**Records for the task**
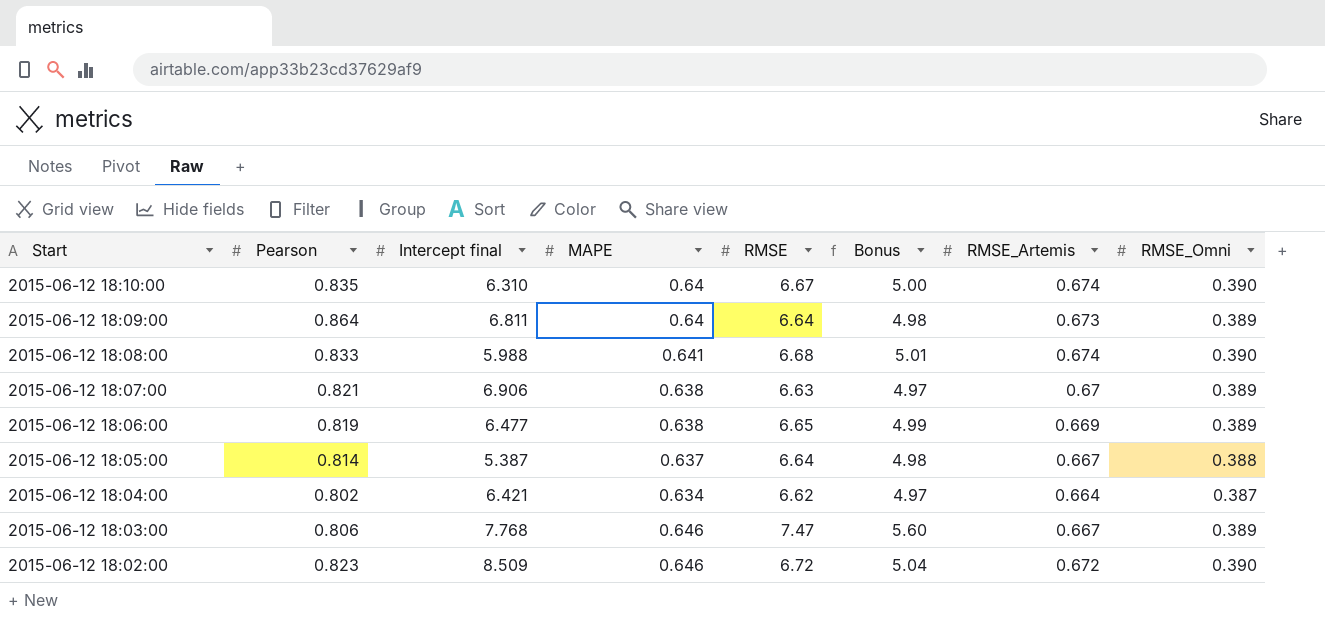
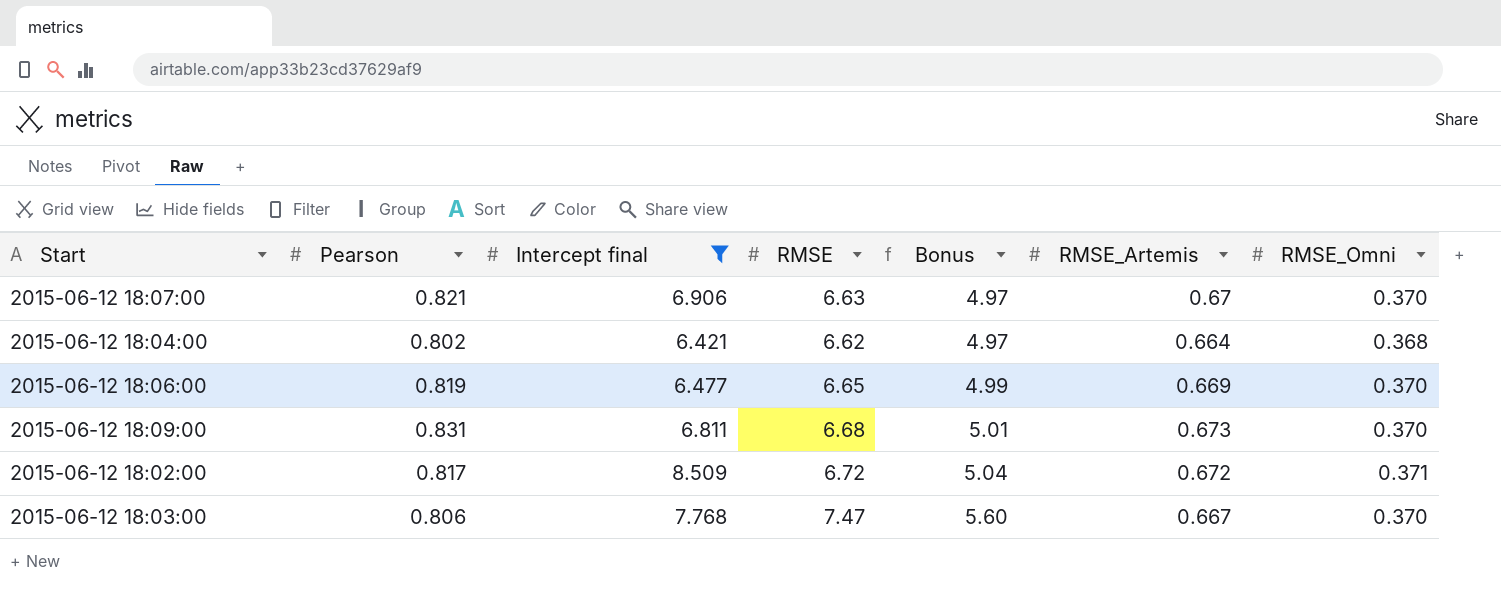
filter: none -> Intercept final >= 6.421
row order: Start descending -> Bonus ascending
column MAPE | position: 4 -> none
2015-06-12 18:07:00 | RMSE_Omni: 0.389 -> 0.370
2015-06-12 18:04:00 | RMSE_Omni: 0.387 -> 0.368
2015-06-12 18:06:00 | RMSE_Omni: 0.389 -> 0.370
2015-06-12 18:09:00 | Pearson: 0.864 -> 0.831
2015-06-12 18:09:00 | RMSE: 6.64 -> 6.68
2015-06-12 18:09:00 | Bonus: 4.98 -> 5.01
2015-06-12 18:09:00 | RMSE_Omni: 0.389 -> 0.370
2015-06-12 18:02:00 | Pearson: 0.823 -> 0.817
2015-06-12 18:02:00 | RMSE_Omni: 0.390 -> 0.371
2015-06-12 18:03:00 | RMSE_Omni: 0.389 -> 0.370

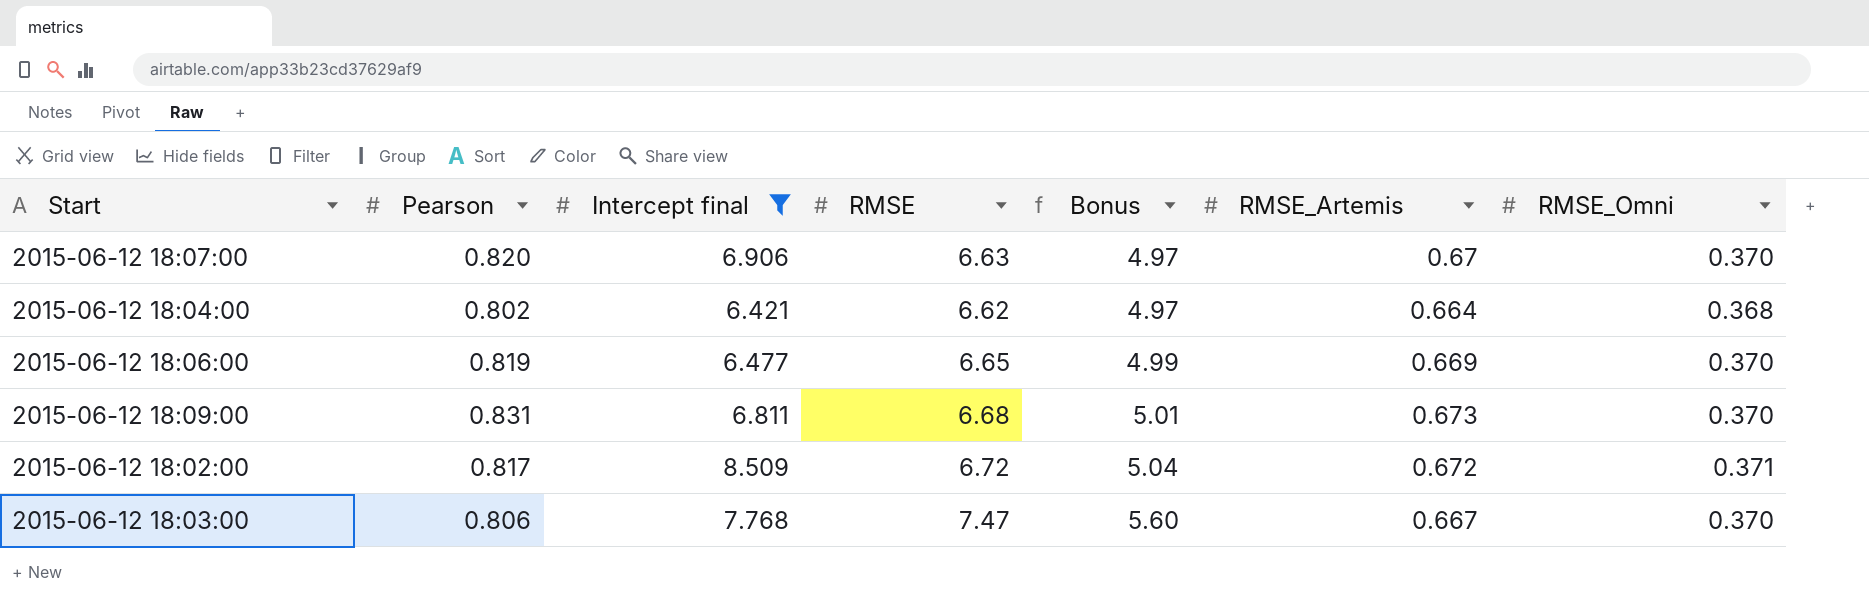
2015-06-12 18:07:00 | Pearson: 0.821 -> 0.820

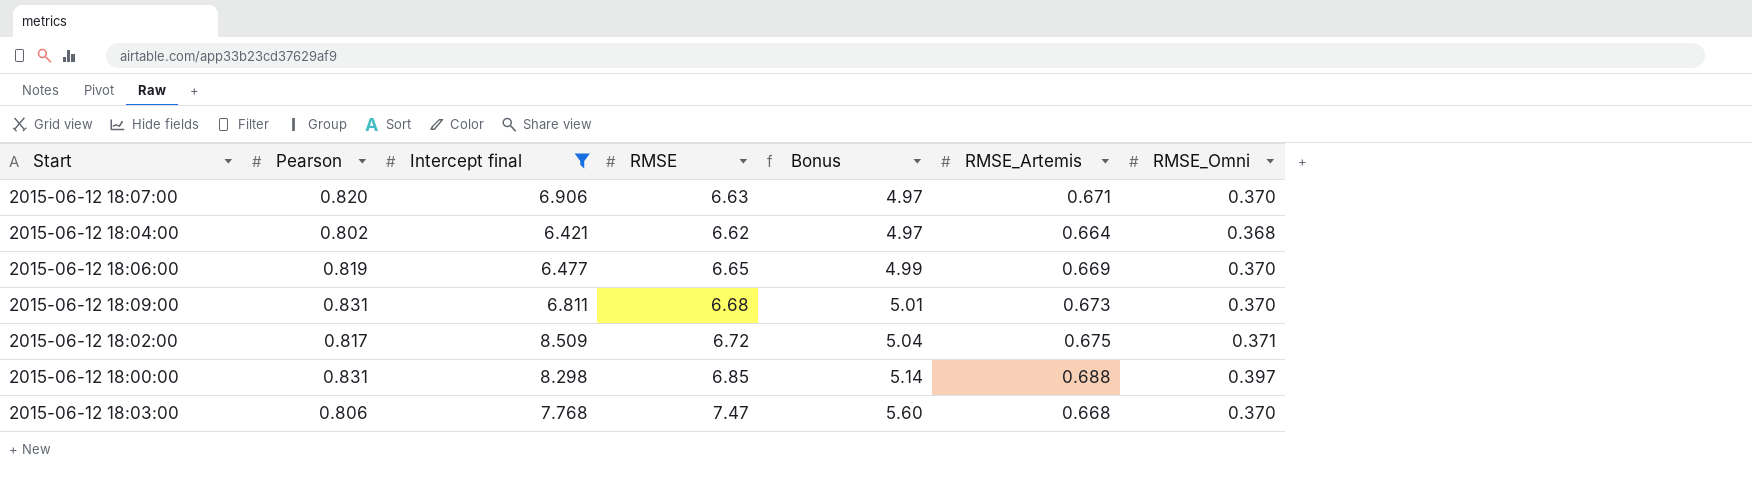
2015-06-12 18:07:00 | RMSE_Artemis: 0.67 -> 0.671
2015-06-12 18:02:00 | RMSE_Artemis: 0.672 -> 0.675
row 2015-06-12 18:00:00: none -> 0.831 | 8.298 | 6.85 | 5.14 | 0.688 | 0.397
2015-06-12 18:03:00 | RMSE_Artemis: 0.667 -> 0.668

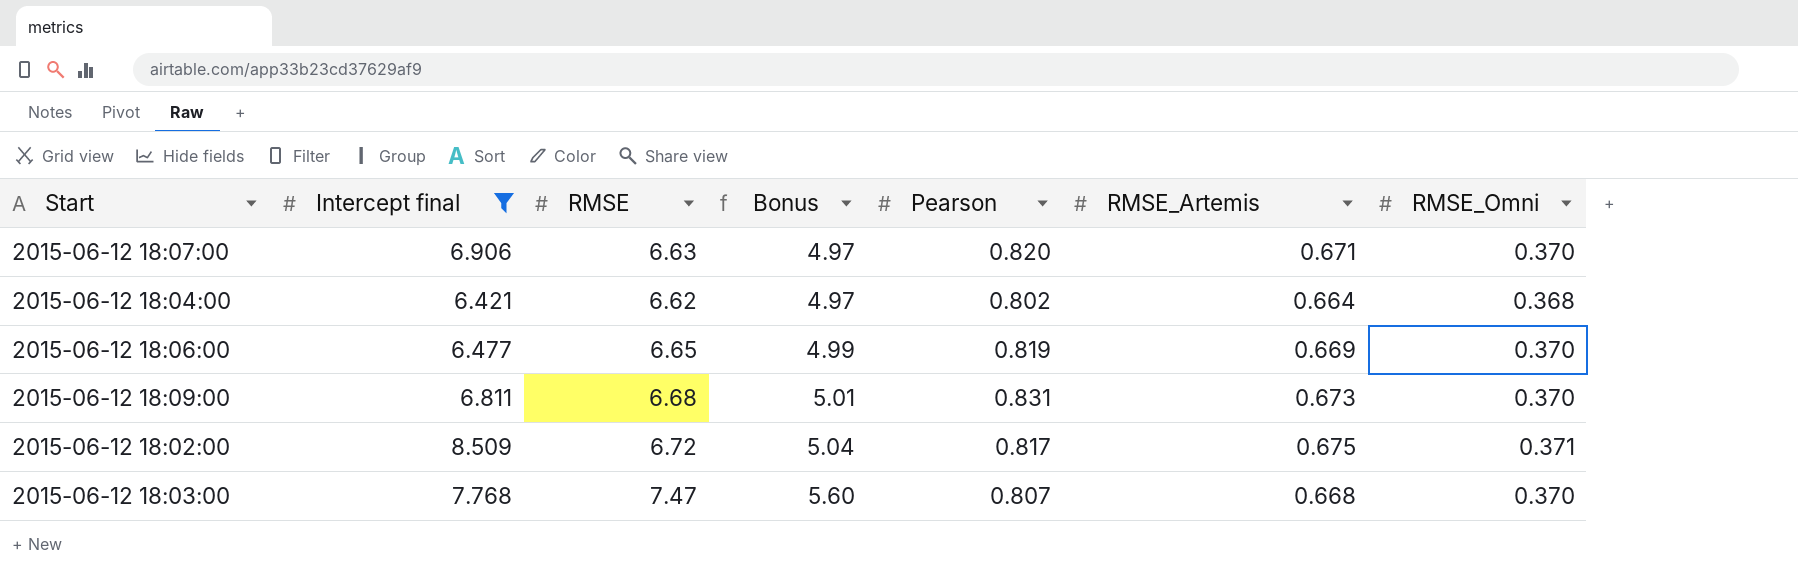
column Pearson | position: 2 -> 5
row 2015-06-12 18:00:00: 0.831 | 8.298 | 6.85 | 5.14 | 0.688 | 0.397 -> none
2015-06-12 18:03:00 | Pearson: 0.806 -> 0.807

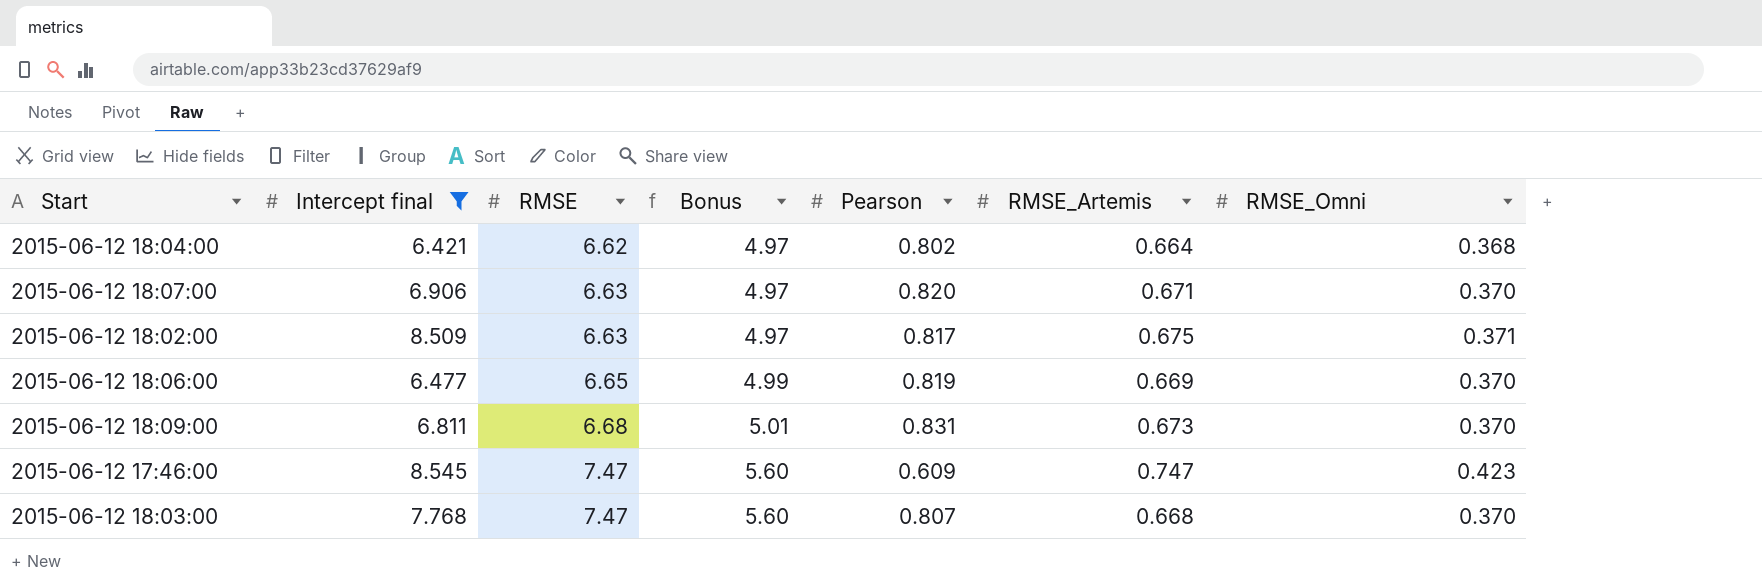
row order: Bonus ascending -> RMSE ascending
2015-06-12 18:02:00 | RMSE: 6.72 -> 6.63
2015-06-12 18:02:00 | Bonus: 5.04 -> 4.97
row 2015-06-12 17:46:00: none -> 8.545 | 7.47 | 5.60 | 0.609 | 0.747 | 0.423

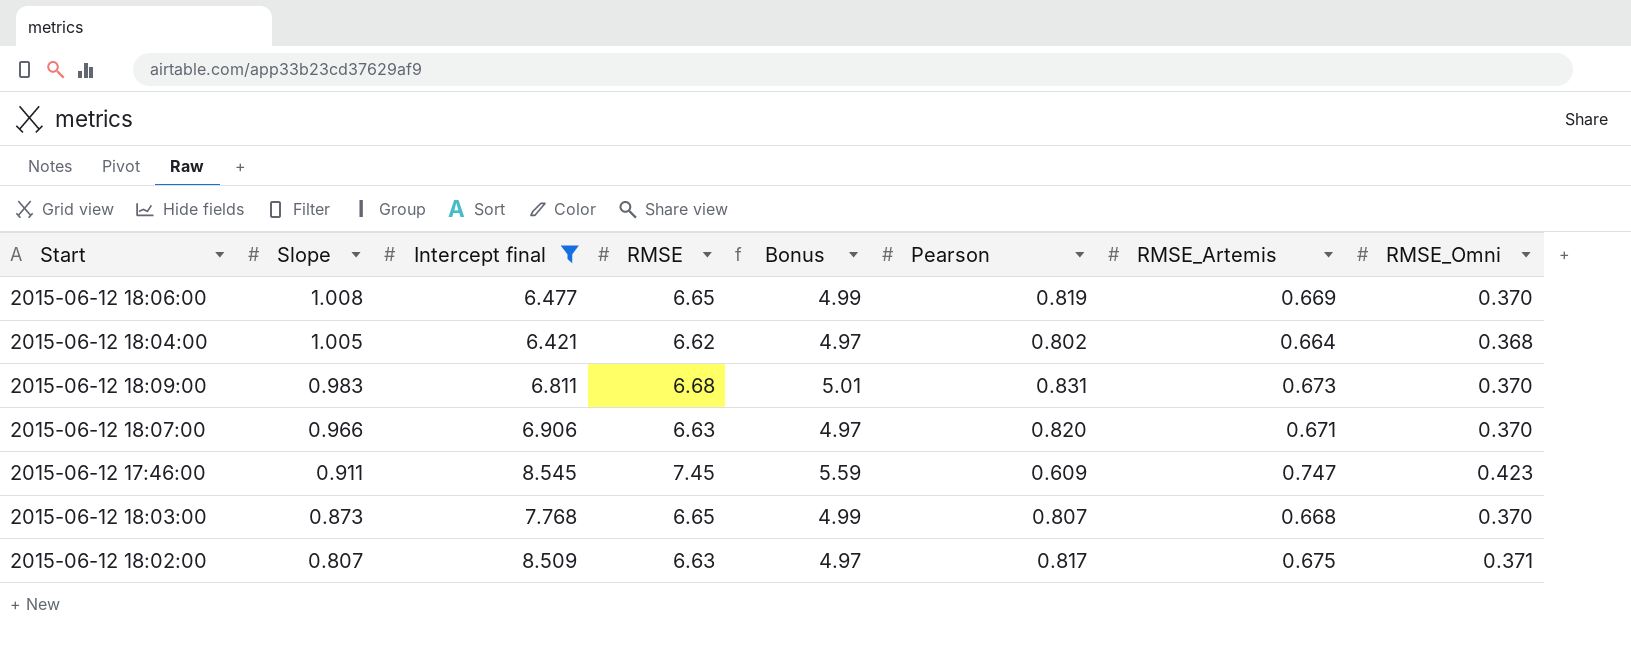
row order: RMSE ascending -> Slope descending
column Slope | position: none -> 2
2015-06-12 17:46:00 | RMSE: 7.47 -> 7.45
2015-06-12 17:46:00 | Bonus: 5.60 -> 5.59
2015-06-12 18:03:00 | RMSE: 7.47 -> 6.65
2015-06-12 18:03:00 | Bonus: 5.60 -> 4.99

**Assignment**
Find the word "Slope" in the entries, and copy every line it shows up in.

**Result of the task**
row order: RMSE ascending -> Slope descending
column Slope | position: none -> 2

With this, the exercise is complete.